Front-end code edit data
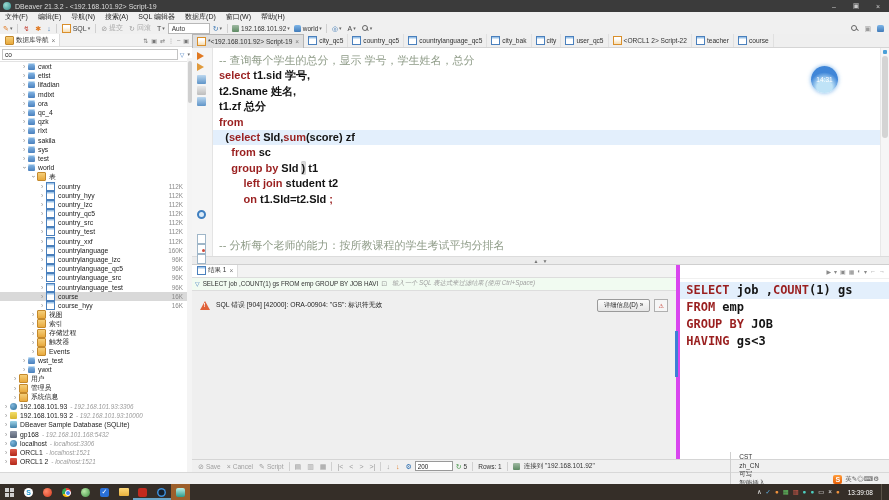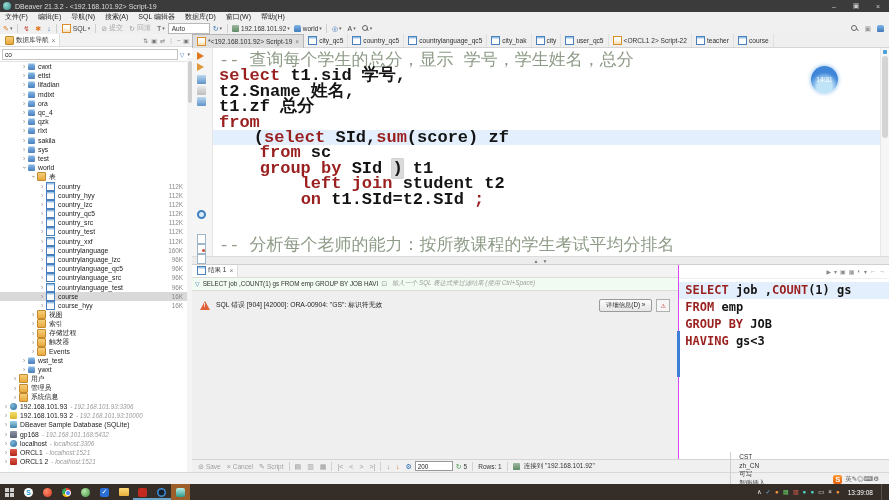--- a/index.html
+++ b/index.html
@@ -77,7 +77,7 @@
   .doc{background:#fff;border:1px solid #9fb6c8;width:7px;height:8px;}
   .doc.red::after{content:"";display:block;width:3px;height:3px;margin:4px 0 0 4px;background:#d04a3a;border-radius:50%;}
   .codearea{flex:1;position:relative;padding:5px 0 0 6px;overflow:hidden;}
-  .code{font-family:Liberation Mono, monospace;font-size:17px;line-height:15.4px;font-weight:600;white-space:pre;}
+  .code{font-family:Liberation Sans, sans-serif;font-size:11px;line-height:15.4px;font-weight:600;white-space:pre;}
   .cline{height:15.4px;}
   .cline.hl{background:#e3effc;margin-left:-6px;}
   .tk-k{color:#9a1f1f;font-weight:700;}

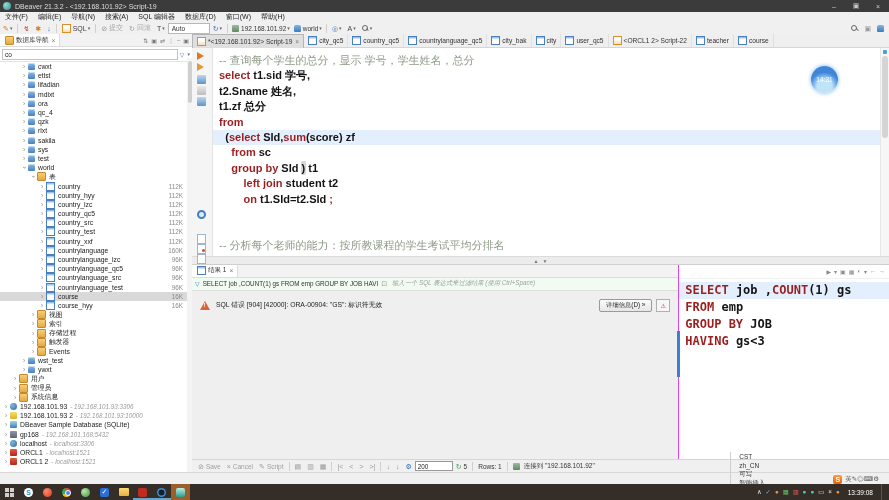--- a/index.html
+++ b/index.html
@@ -107,7 +107,7 @@
   .alertbtn{width:12px;height:11px;border:1px solid #b0b0b0;background:#f6f6f6;margin-left:4px;display:flex;align-items:center;justify-content:center;color:#c03428;font-size:6px;}
   .sash{position:absolute;right:-2px;top:66px;width:3px;height:46px;background:#3d7fd6;}
   
-  .assist{width:210px;background:#fff;border-left:1px solid #d946ef;display:flex;flex-direction:column;}
+  .assist{width:210px;background:#fff;border-left:4px solid #d946ef;display:flex;flex-direction:column;}
   .assisttools{height:13px;display:flex;align-items:center;justify-content:flex-end;gap:3px;color:#8a8a8a;font-size:6px;padding-right:4px;border-bottom:1px solid #f0f0f0;}
   .assistcode{flex:1;padding:3px 0 0 6px;}
   .assistcode .code2{font-family:"DejaVu Sans Mono","Liberation Mono",monospace;font-size:12px;line-height:17px;font-weight:700;white-space:pre;}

▶ **TASK OBJECTIVE**: From the data above, copy every line where "font" appears.

▶ **TASK SOLUTION**:
-  .code{font-family:Liberation Mono, monospace;font-size:17px;line-height:15.4px;font-weight:600;white-space:pre;}
+  .code{font-family:Liberation Sans, sans-serif;font-size:11px;line-height:15.4px;font-weight:600;white-space:pre;}
   .tk-k{color:#9a1f1f;font-weight:700;}
   .alertbtn{width:12px;height:11px;border:1px solid #b0b0b0;background:#f6f6f6;margin-left:4px;display:flex;align-items:center;justify-content:center;color:#c03428;font-size:6px;}
   .assisttools{height:13px;display:flex;align-items:center;justify-content:flex-end;gap:3px;color:#8a8a8a;font-size:6px;padding-right:4px;border-bottom:1px solid #f0f0f0;}
   .assistcode .code2{font-family:"DejaVu Sans Mono","Liberation Mono",monospace;font-size:12px;line-height:17px;font-weight:700;white-space:pre;}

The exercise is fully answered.